*** Opening of MATERIAL FOR THIS EXERCISE ***
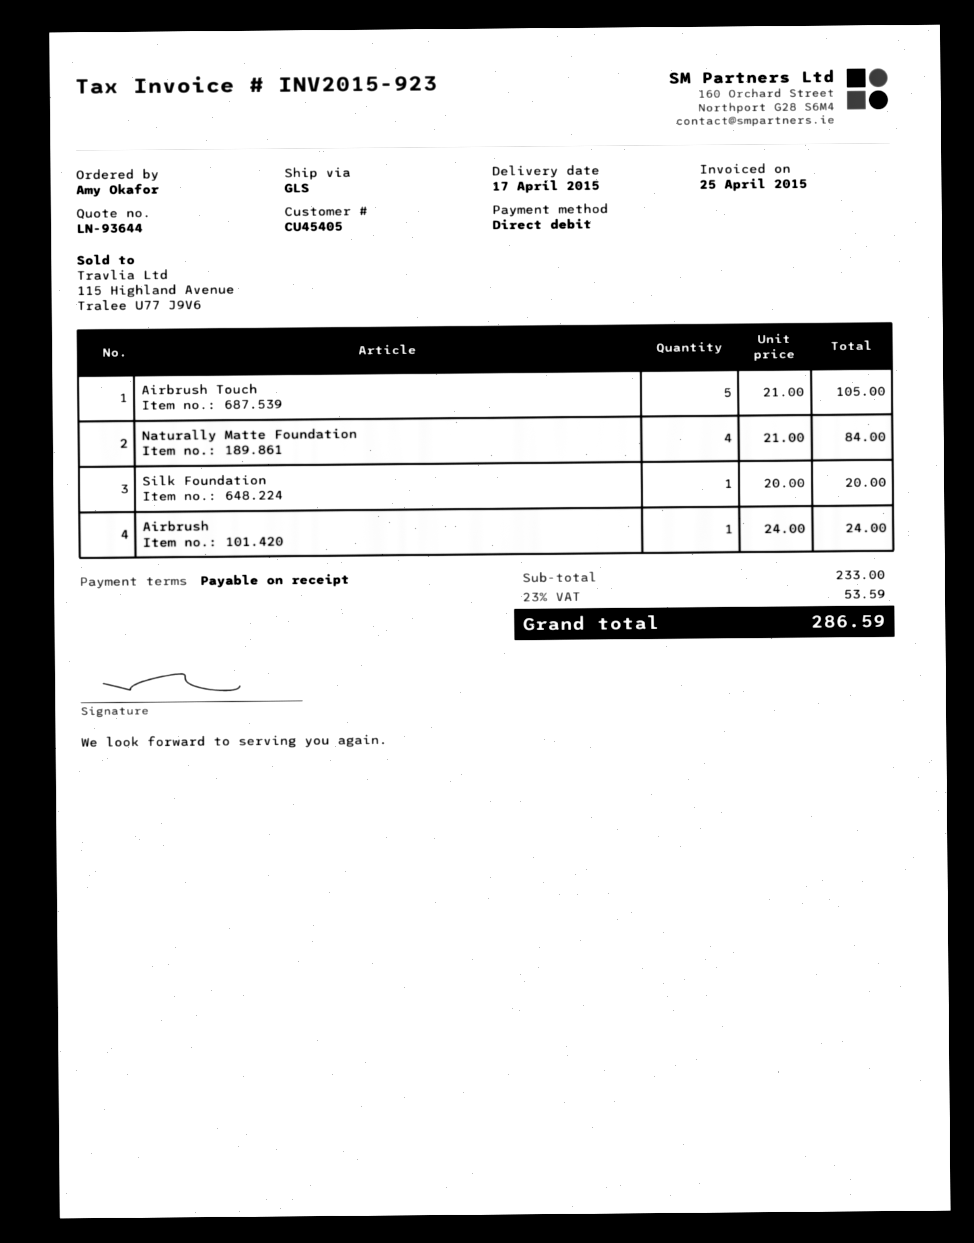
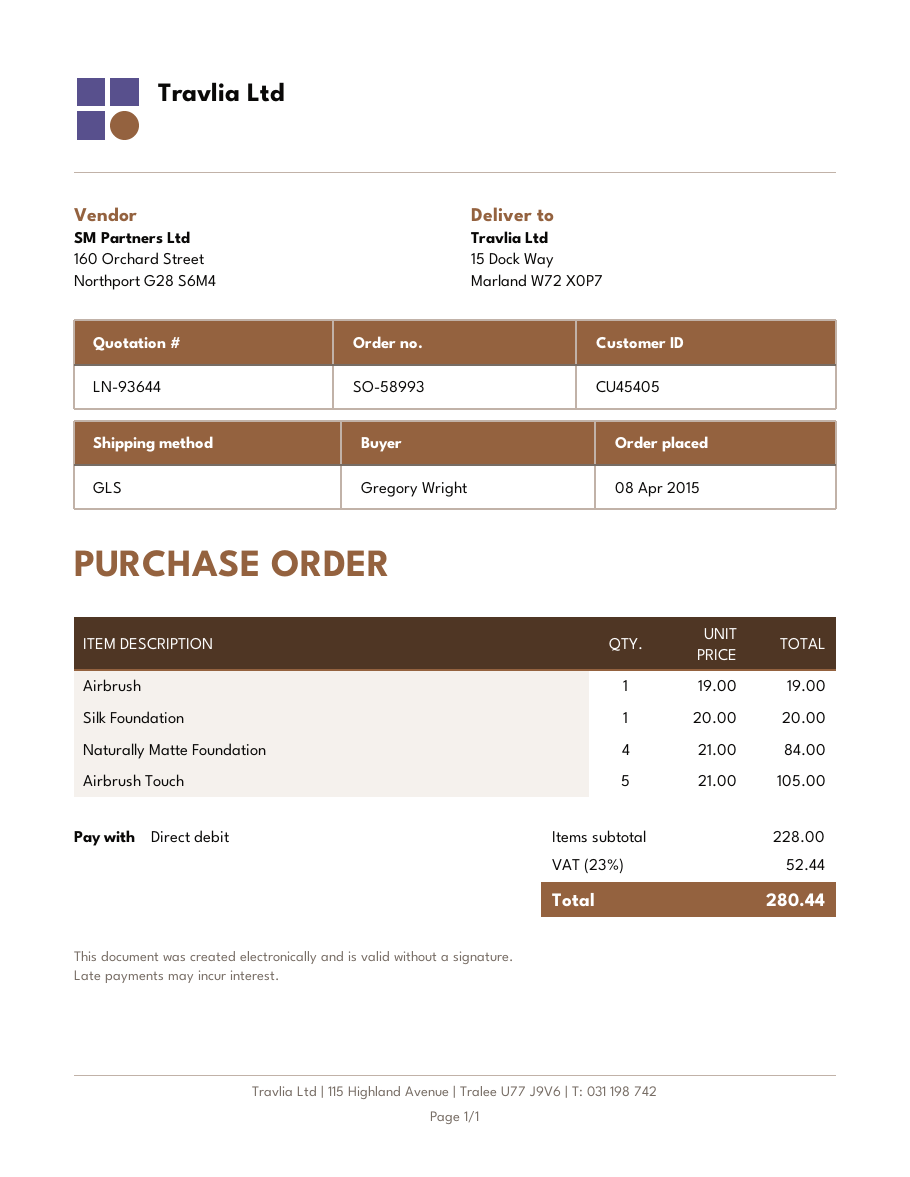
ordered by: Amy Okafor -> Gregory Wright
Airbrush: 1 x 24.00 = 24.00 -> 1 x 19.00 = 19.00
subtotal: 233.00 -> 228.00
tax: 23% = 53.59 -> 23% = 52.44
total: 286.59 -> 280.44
*** Close of MATERIAL FOR THIS EXERCISE ***
*** Opening of MATERIAL FOR THIS EXERCISE ***
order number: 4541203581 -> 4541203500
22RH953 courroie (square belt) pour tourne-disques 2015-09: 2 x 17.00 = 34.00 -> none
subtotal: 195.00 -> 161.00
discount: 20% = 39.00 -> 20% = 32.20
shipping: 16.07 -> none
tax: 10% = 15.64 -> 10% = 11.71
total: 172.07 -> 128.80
*** Close of MATERIAL FOR THIS EXERCISE ***
EXERCISE REQUIREMENTS:
From the records above, repeat exactly the lines from the one with "ordered by: Amy Okafor -> Gregory Wright" through the one with "total: 286.59 -> 280.44", both included.

WRITTEN SOLUTION:
ordered by: Amy Okafor -> Gregory Wright
Airbrush: 1 x 24.00 = 24.00 -> 1 x 19.00 = 19.00
subtotal: 233.00 -> 228.00
tax: 23% = 53.59 -> 23% = 52.44
total: 286.59 -> 280.44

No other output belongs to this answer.